Ao mesmo tempo, vimos o crescimento de ambos os partidos de direita, alguns dos quais foram eleitos ou tomaram o poder estatal, e protestos de massa reacionários como os de Charlottesville, VA, e em Washington, DC, em 6 de janeiro, 2021. O novo livro World Protest: A of Key Protest Issues in the 21st Century resume esta época de luta:

Há momentos na história em que um grande número de pessoas protesta contra a forma como as coisas são, exigindo mudanças. Aconteceu em 1830–1848, em 1917–1924, na década de 1960, e está acontecendo novamente hoje…. Durante o período de 2006-2020, o mundo experimentou alguns dos maiores protestos de sua história…. A esmagadora maioria dos grandes protestos está relacionada a questões / demandas progressistas, tais como: mais e melhores empregos, salários e pensões; investimentos em saúde, educação e serviços públicos; proteção dos agricultores; ação sobre mudanças climáticas; justiça racial; mulheres e direitos civis; contra cortes de austeridade, corrupção e desigualdade. No entanto, uma série de protestos são liderados por grupos de direita radical, tais como: protestos QAnon em 2020 nos Estados Unidos e globalmente; oposição a muçulmanos, migrantes e refugiados na Alemanha; manifestantes na França protestando contra o casamento entre pessoas do mesmo sexo em 2012; e os grandes protestos contra a presidente Dilma Rousseff, Lula e o Partido dos Trabalhadores no Brasil em 2013 e 2015.

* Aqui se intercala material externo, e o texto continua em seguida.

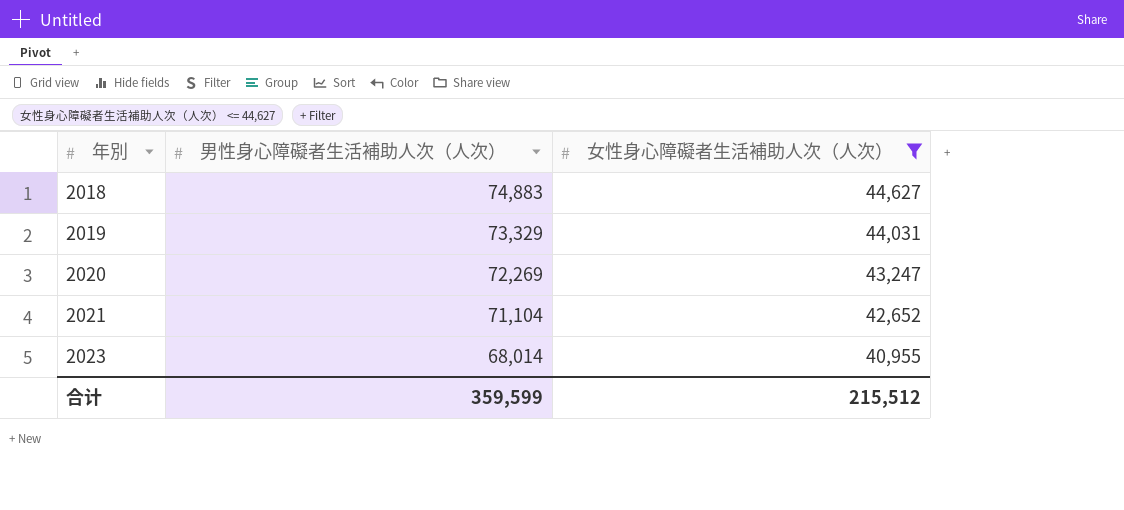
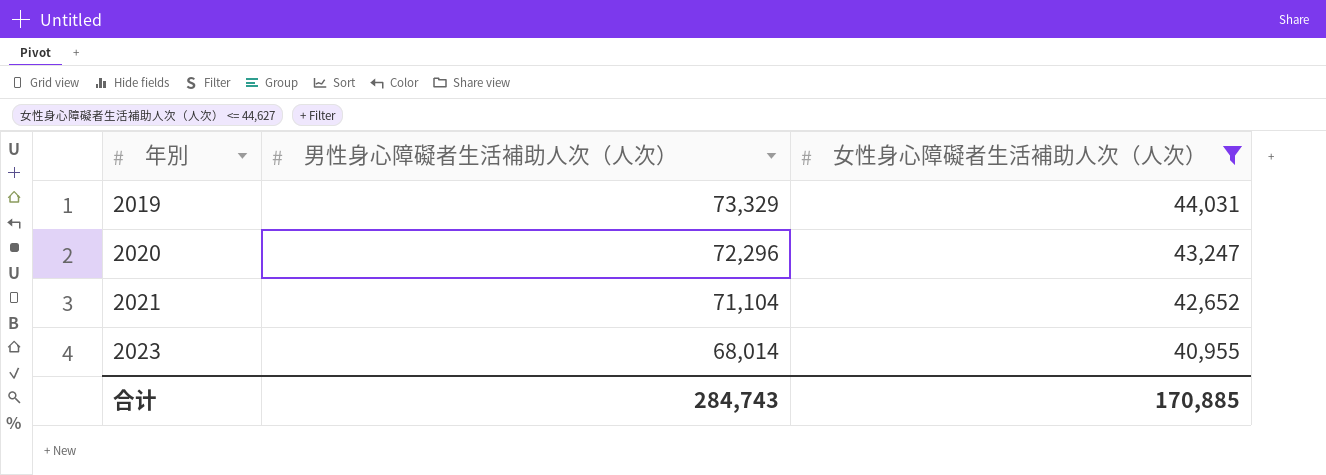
row 2018: 74,883 | 44,627 -> none
2020 | 男性身心障礙者生活補助人次（人次）: 72,269 -> 72,296
合计 | 男性身心障礙者生活補助人次（人次）: 359,599 -> 284,743
合计 | 女性身心障礙者生活補助人次（人次）: 215,512 -> 170,885

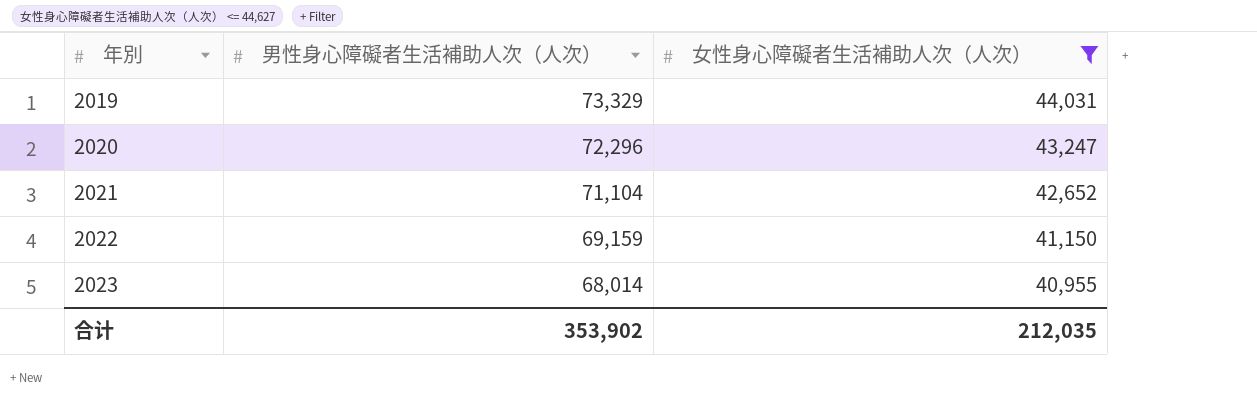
row 2022: none -> 69,159 | 41,150
合计 | 男性身心障礙者生活補助人次（人次）: 284,743 -> 353,902
合计 | 女性身心障礙者生活補助人次（人次）: 170,885 -> 212,035

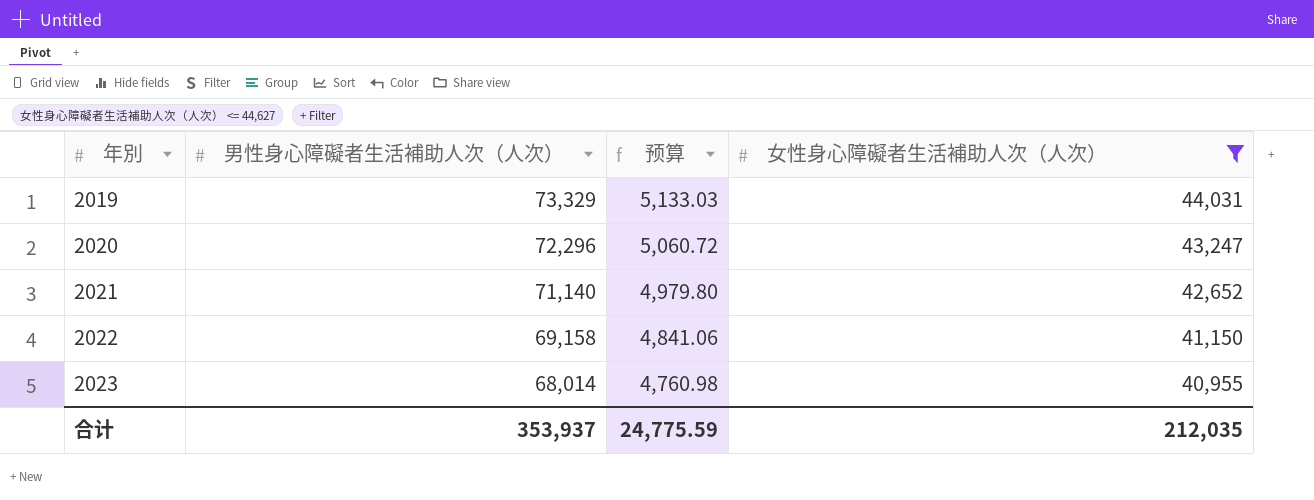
column 预算 | formula: none -> [男性身心障礙者生活補助人次（人次）] * 0.07
2021 | 男性身心障礙者生活補助人次（人次）: 71,104 -> 71,140
2022 | 男性身心障礙者生活補助人次（人次）: 69,159 -> 69,158
合计 | 男性身心障礙者生活補助人次（人次）: 353,902 -> 353,937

As revoltas do nosso lado enfrentam sérios desafios, bem documentados no novo livro Revolutionary Rehearsals in the Neoliberal Age . O neoliberalismo reestruturou as economias global e nacional e desorganizou nossa classe e organizações sociais.

Os partidos social-democratas, em sua maioria, se adaptaram ou até adotaram o neoliberalismo. A esquerda revolucionária entrou em crise. Mas essas novas ondas de luta oferecem a esperança de reconstruir a organização de classe e social, a esquerda e novos partidos.

Polarização Política Extrema

Não há garantia de que essas revoltas fluirão para a esquerda. Eles podem facilmente fluir para a direita. Ambos podem tirar vantagem da crise de legitimidade dos partidos do establishment em meio ao fracasso de seu projeto neoliberal.

Estamos, portanto, testemunhando uma polarização política massiva em todo o mundo. Donald Trump, Jair Bolsonaro, Narendra Modi e muitos outros são sinais de que uma seção do estabelecimento pode galvanizar a pequena burguesia e setores da classe trabalhadora em torno de um programa de sado-populismo, fomentando o racismo e visando grupos oprimidos, especialmente migrantes. Esses regimes podem se tornar incubadoras de novos movimentos e organizações fascistas em todo o mundo. A extrema direita é um perigo claro e presente hoje.

Ao mesmo tempo, a crise, a luta e a polarização abrem um novo espaço para a esquerda. Isso pode ser preenchido pelo reformismo de esquerda, como vemos com o Pink Tide na América Latina. Mas tais projetos irão atingir as paredes de tijolos da contenção dentro do estado capitalista, as pressões do capitalismo global e a contra-revolução de suas classes dominantes domésticas, bem como das potências regionais e imperialistas.

O desafio para a pequena esquerda revolucionária nos Estados Unidos - e globalmente - é se reconstruir por meio das lutas e de todos os debates ideológicos, estratégicos e táticos que elas produzirão. Nossa tarefa é direta, mas enormemente difícil: estabelecer um pólo revolucionário na radicalização; ajude a construir lutas de baixo; desempenham um papel na coerência de uma nova minoria militante; reconstruir nossas infra-estruturas de resistência; construir formações esquerdas mais amplas; e coere a organização revolucionária.

Precisamos de uma nova esquerda adequada para ajudar a liderar as revoltas em meio a esta época de crise para obter reformas no caminho para a revolução socialista.

Esta peça apareceu pela primeira vez em The Tempest .

Ashley Smith é uma escritora socialista e ativista em Burlington, Vermont. Ele escreveu para várias publicações, incluindo Harper's, Truthout, Jacobin e New Politics.